Jan 2023 Performance +3.8% vs 4.4% benchmark (FTSE All-Share Index)
2022 Performance +12.0% vs -3.4%
2021 Performance +21.6% vs +14.6%
The Macro Environment
Wow, January was a turbo-charged month! Many shares rebounded strongly, much more than the +4.4% FTSE All-Share performance would suggest. It seems like investors have been happy to put inflation, rate rises, recession, war into the rear-view mirror and look ahead.
There are certainly lots of optimism to look forward to. Many inflation drivers are now firmly in the downtrend, especially as the YoY comparisons get tougher over the next few months. Supply chains are “normalising”. Employment rates are still strong globally.
Yet – I am not so bullish on the FTSE market, which is where I play in. I fear that my hunting grounds, FTSE250 and AIM, will continue to suffer, as the UK economy lags behind others this year. While inflation looks like it has turned the corner, I don’t think it will get back to sub 3% anytime this year, given that China has now gone post-COVID. We know what that means; stronger consumption. The Chinese government will also be keen to introduce stimulus, to keep their growth rates going. All that extra demand, will keep prices of commodities and goods high for a while longer. If inflation doesn’t get to sub-3%, I can easily see the BoE rates going to 5%, 6% by the end of the year. Something that the market hasn’t even remotely priced in as a possibility. Especially if the employment rate continues to hold up strongly.

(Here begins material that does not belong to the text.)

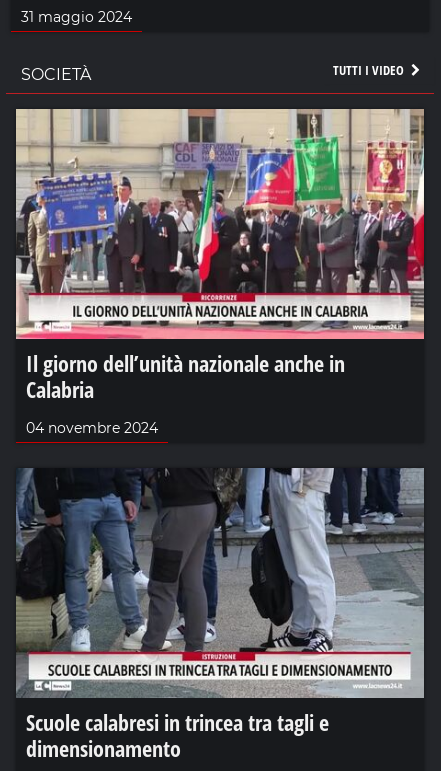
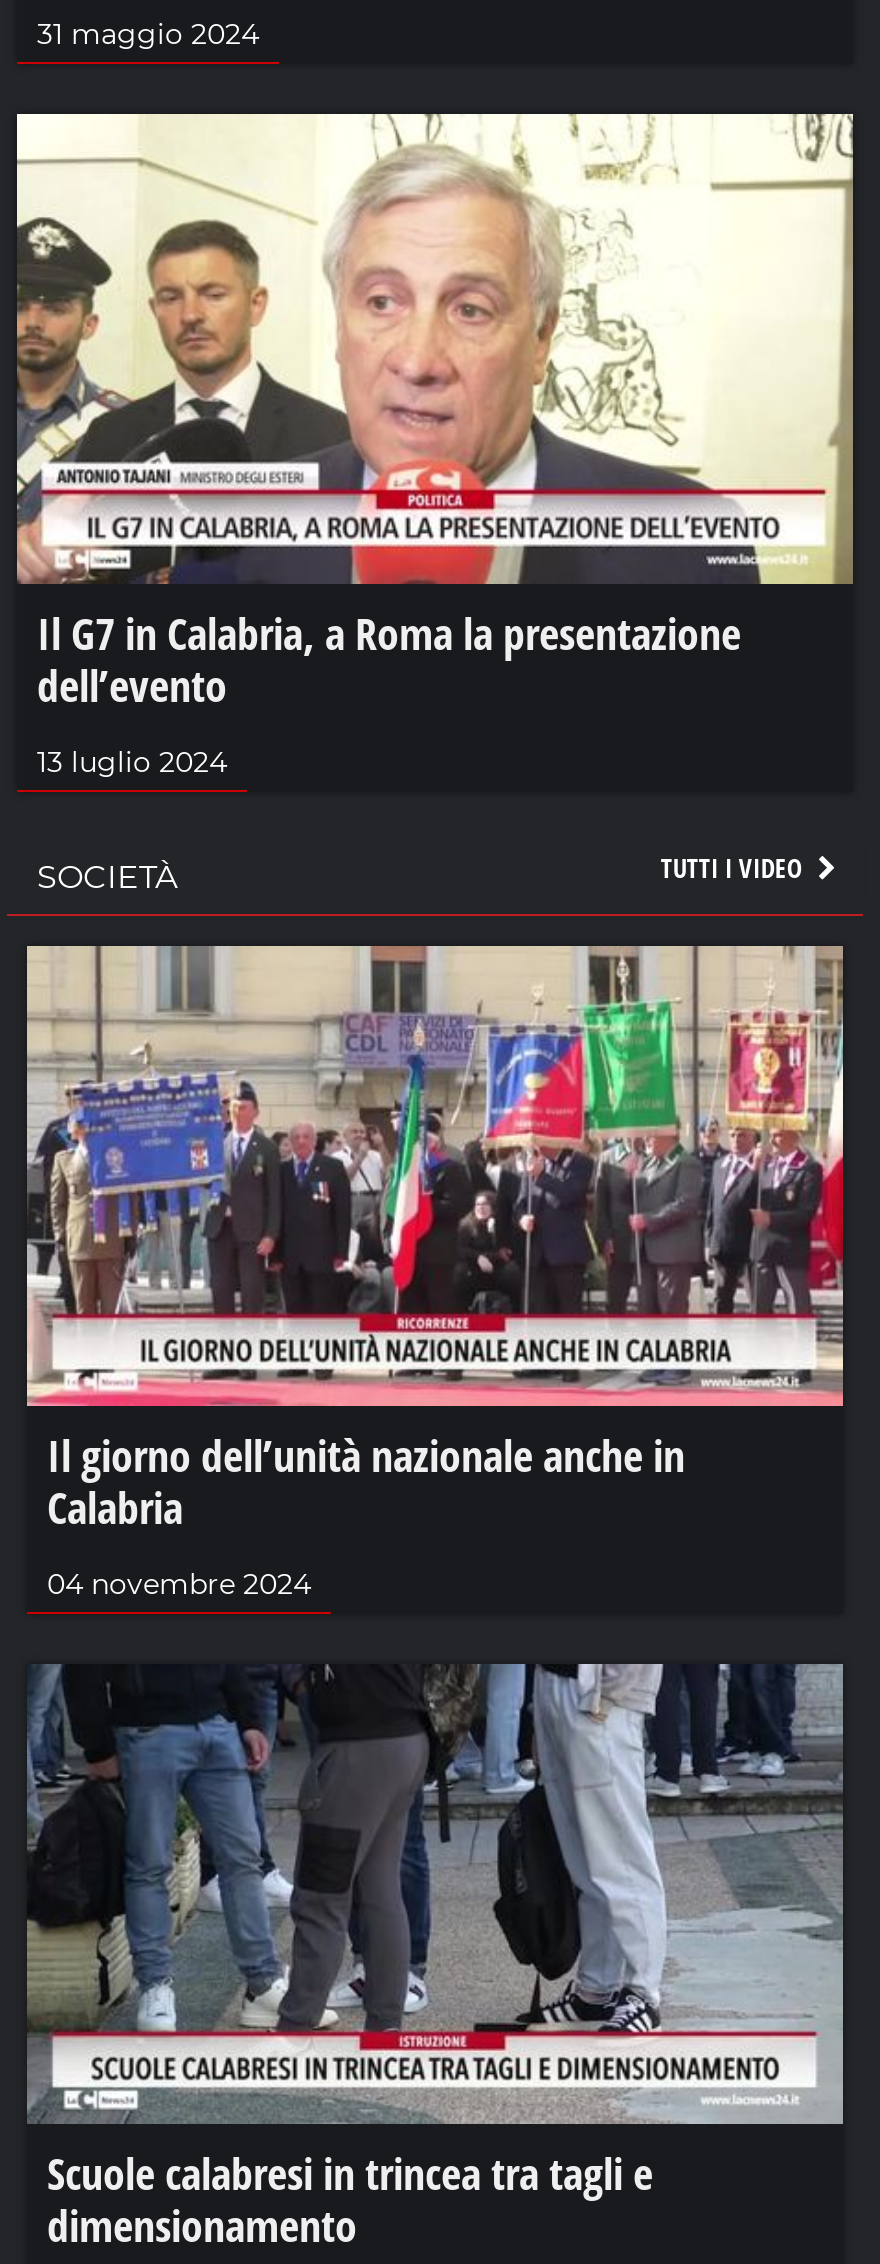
none -> [15,111,855,780] [image] | Il G7 in Calabria, a Roma la presentazione | dell’evento | 13 luglio 2024

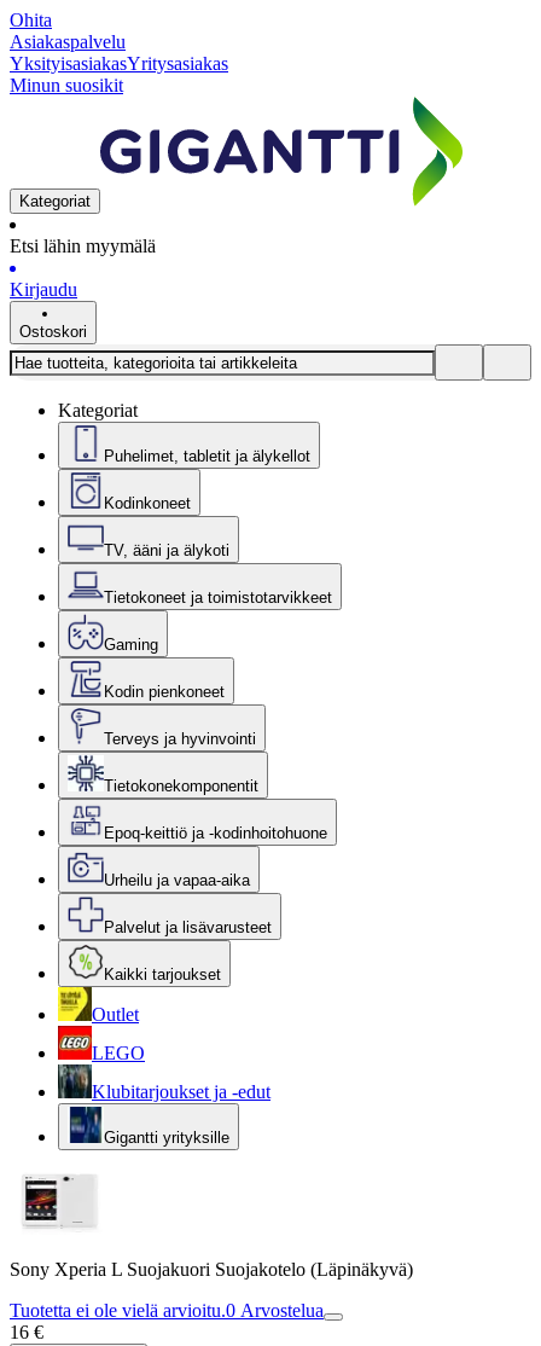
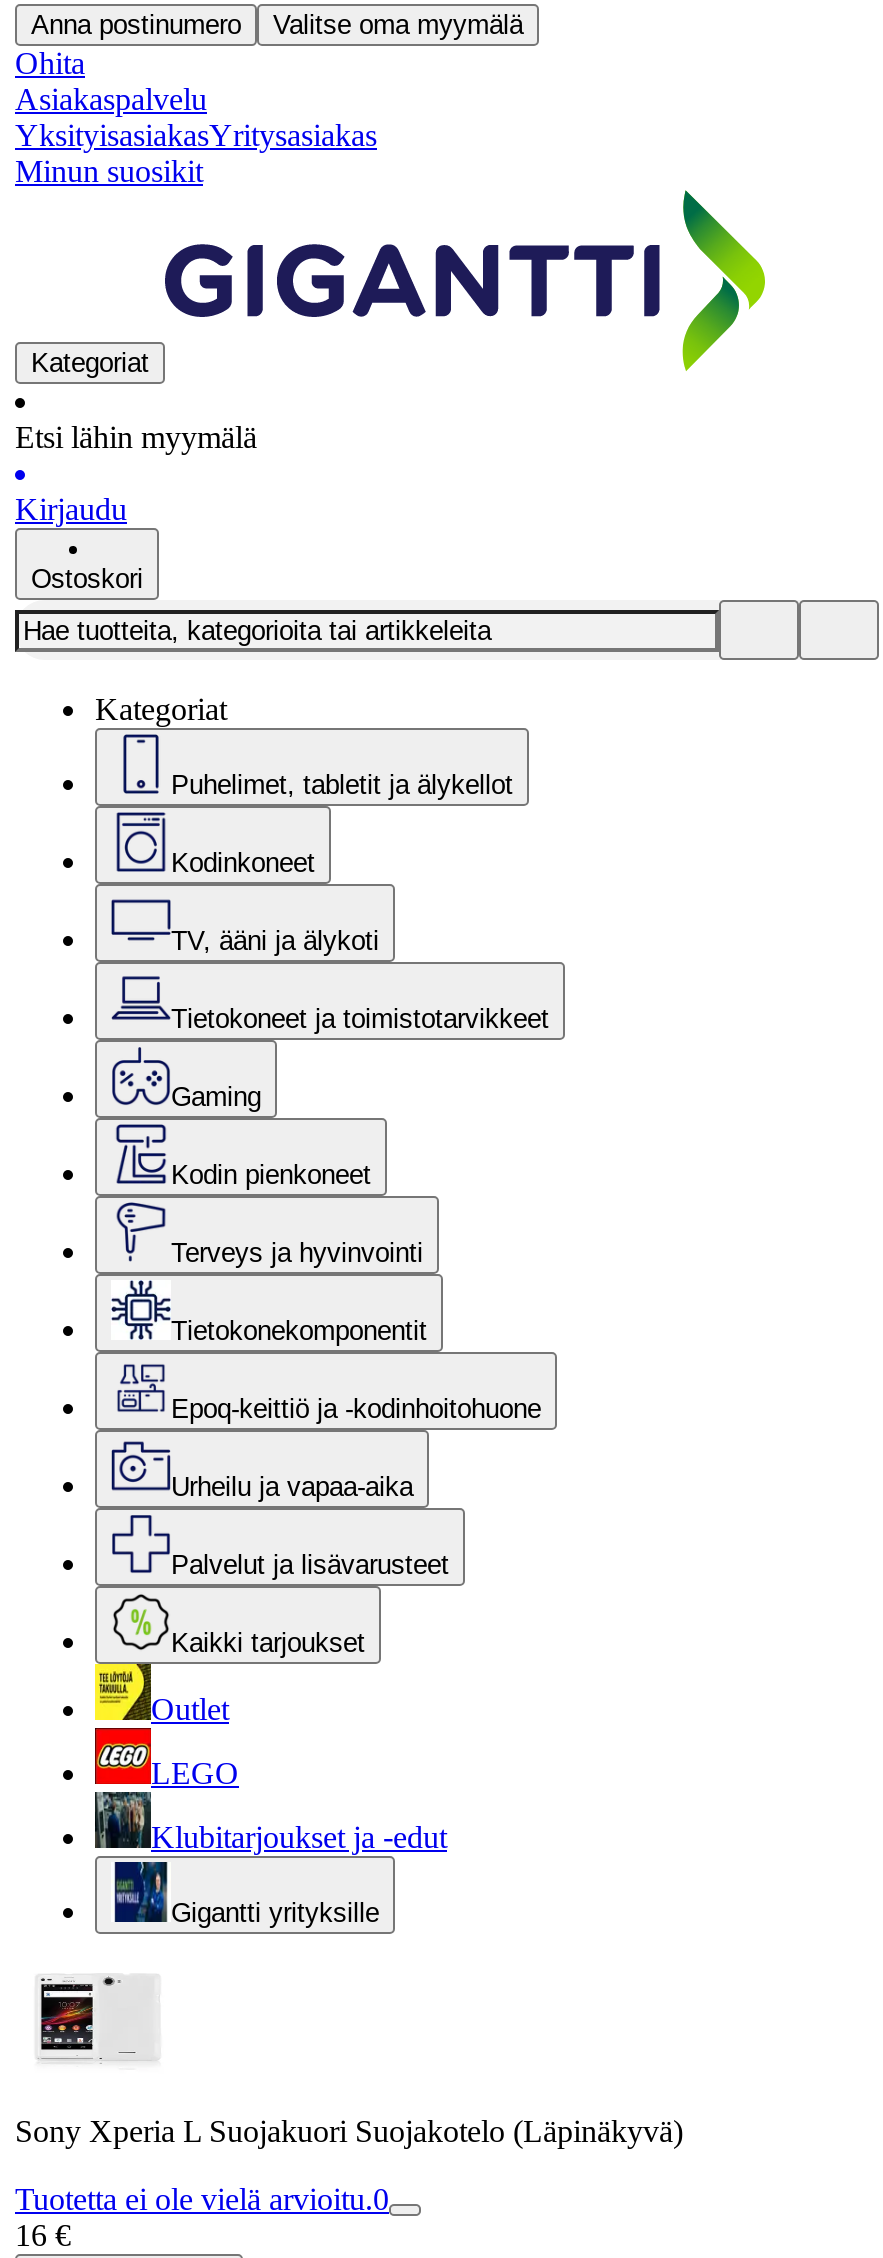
none -> [31,10,523,40] Anna postinumero | Valitse oma myymälä
[10,1300,324,1321] Tuotetta ei ole vielä arvioitu.0 Arvostelua -> [15,2182,389,2216] Tuotetta ei ole vielä arvioitu.0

The other big driver, which no-one is talking about now, but really should, is continued chaos in food production globally, and thereby driving another leg up in food inflation. Globally, we should see continued climate volatility, which will cause havoc on crop yields. In addition, because farmers skimped on fertilisers (because of skyrocketing fertiliser prices last year), and general increase in farming costs, there will be less farmed land this year, as well as lower quality farmland. This is not readily captured in any index, etc. Because it has never been a threat before; every year we just assume that crop yields, and crop lands, will continue to rise. But there is a rude awakening to come, in my opinion.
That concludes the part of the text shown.